8-Rehberlik hizmetleri lobicilikten kurtarılıp, belediye hizmeti haline dönüştürülmeli ya da rekabet sağlanmalı.
Ek:
Hollanda'lı ekonomist bir arkadaşım , beş dil bilen bir uzman, Hollanda'da büyük bir şirkete bağlı olarak, Alanya danışmanlık bürosunu açtılar. M. Etevrans 'ın yönettiği bu danışmanlık hizmeti, büyük beklenti içine girmişti. Küçüklü büyüklü esnafların iflaslardan kurtulma ve yeni yatırımlara proje sunma hizmetini vermekteydi. İki yıl boyunca sadece 3 firmanın danışmanşlık hizmeti almaya gerek duyduğunu, onun dışındakilerin "çok bilgii" oldukları için, böyle bir hizmetin farkında olamadıklarını, sonra büroyu kapatmak zorunda kaldıklarını söylemişti...
…..vs.
ALANYAdan resimler
9 yorum:
İyi bayramlar dilerim!
Turizmle ilgili bakanliga sikayet yazsaydim böyle etkili olmazdi...Yazinizi arkadasima özetleyecegim...Umarim Alanya'da ki yetkililere bu analiziniz ulasir...
Selamlar Isvec'ten...
Teşekkür ederim alizafer, ben de sizin bayramınızı kutlarım.
Alp Ege'nin Annesi,
blogumuza hoş geldiniz,
Bu yazıyı hazırlamamdaki katkınızdan dolayıo size teşekkür ediyorum.

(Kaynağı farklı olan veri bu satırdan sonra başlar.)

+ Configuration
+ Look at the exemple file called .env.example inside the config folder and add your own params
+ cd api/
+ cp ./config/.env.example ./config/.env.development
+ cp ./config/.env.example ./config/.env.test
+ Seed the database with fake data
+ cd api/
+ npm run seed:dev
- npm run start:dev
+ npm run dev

Hızlı ve Aceleyle hazırlanmış bir yazıydı. Siz buraya mesaj bırakıp ayrıldıktan sonra bazı düzeltmeler ve ekler yaptım.
Aslında bir kitap yazılabilirdi:)
Arkadasim Afrika'da misyonerlik yapmis ve giyim kusam olarakta Rus kizlariyla karistirilmayacak kadar topuksuz - tikirtisiz ayakkabili siradan bir kadin kizi desen ufak tefek anasi gibi... Yazinki ziyareti ve bu seferki ziyareti arasindaki farkin altini özellikle cizdi, erkeksiz gitmis olmalari...Yazinizdan da anlasiliyor TR'nin liberal erkekleri yalniz kadina ilgiyi boynunun borcu saniyor kesin...

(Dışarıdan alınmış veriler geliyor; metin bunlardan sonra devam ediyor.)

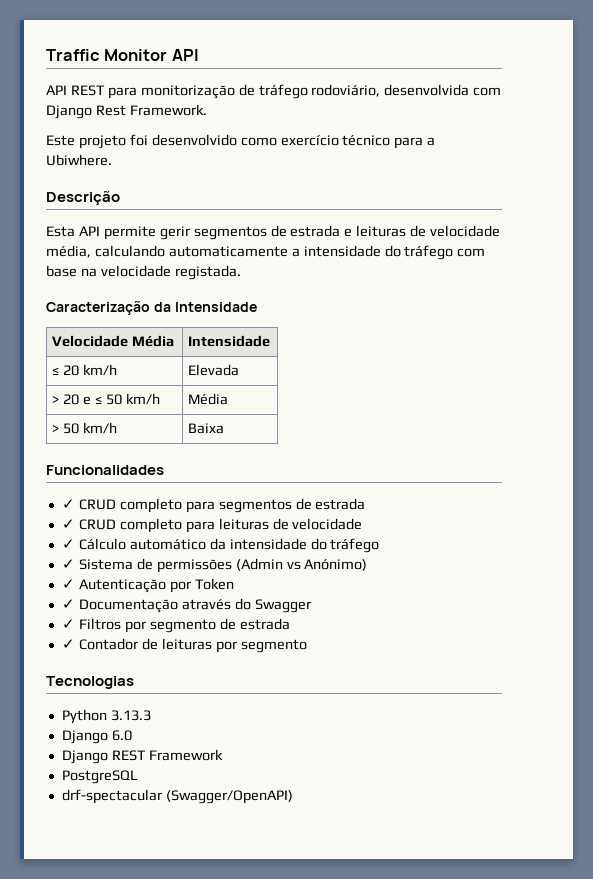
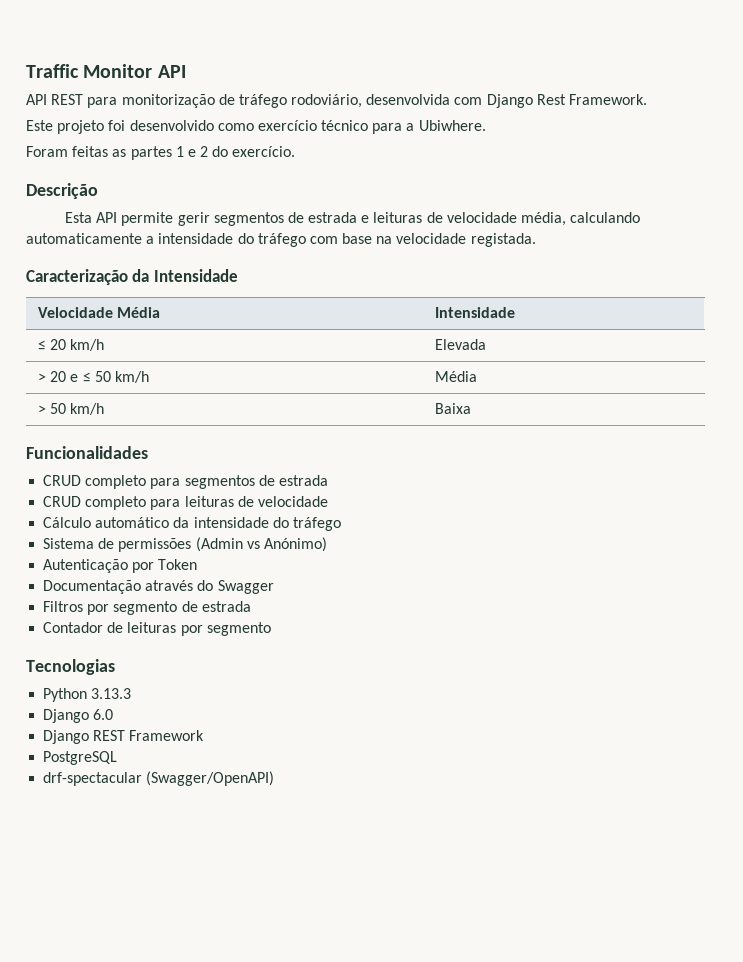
+ Foram feitas as partes 1 e 2 do exercício.
- ✓ CRUD completo para segmentos de estrada
+ CRUD completo para segmentos de estrada
- ✓ CRUD completo para leituras de velocidade
+ CRUD completo para leituras de velocidade
- ✓ Cálculo automático da intensidade do tráfego
+ Cálculo automático da intensidade do tráfego
- ✓ Sistema de permissões (Admin vs Anónimo)
+ Sistema de permissões (Admin vs Anónimo)
- ✓ Autenticação por Token
+ Autenticação por Token
- ✓ Documentação através do Swagger
+ Documentação através do Swagger
- ✓ Filtros por segmento de estrada
+ Filtros por segmento de estrada
- ✓ Contador de leituras por segmento
+ Contador de leituras por segmento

Danismanlik sirketi yapmis tanidiginiza gelen 3 musteri firma da kesin biryerinden gavur orijinlidir, Zihni Bey!
Bu yazı çok kapsamlı olmuş gerçekten de, Facebook'ta Hedikli'nin yazısını paylaşmıştım, bunu da paylaştım. Daha çok kişiye ulaşsın diye.
Bu son uç umarım sonuçlanır... Umarım.
Alp ve Ege'nin Annesi,
böyle "sırnaşık" erkeklerin haddini bildiren tavır ıskalanmamalı bence. Yani oracıkta hem de sesli olarak, ağzına sıçmalı ki, birkaç olay böyle kapansa, yaygınlaşır ve önlenir gibime geliyor.
Evet, yabancıların ortak olduğu iş yerleri vardır, belki de dediğiniz gibidir:)
Açalya,
kültür elçisi ilan etmiştim seni değil mi:))
Zeyno,
Bu son uç elimize geçti artık, kurtuluş yok, sonuçlanbmalı ve allahın yarattığı şu tabiatın nimetlerinden maksimum yararlanmalıyız.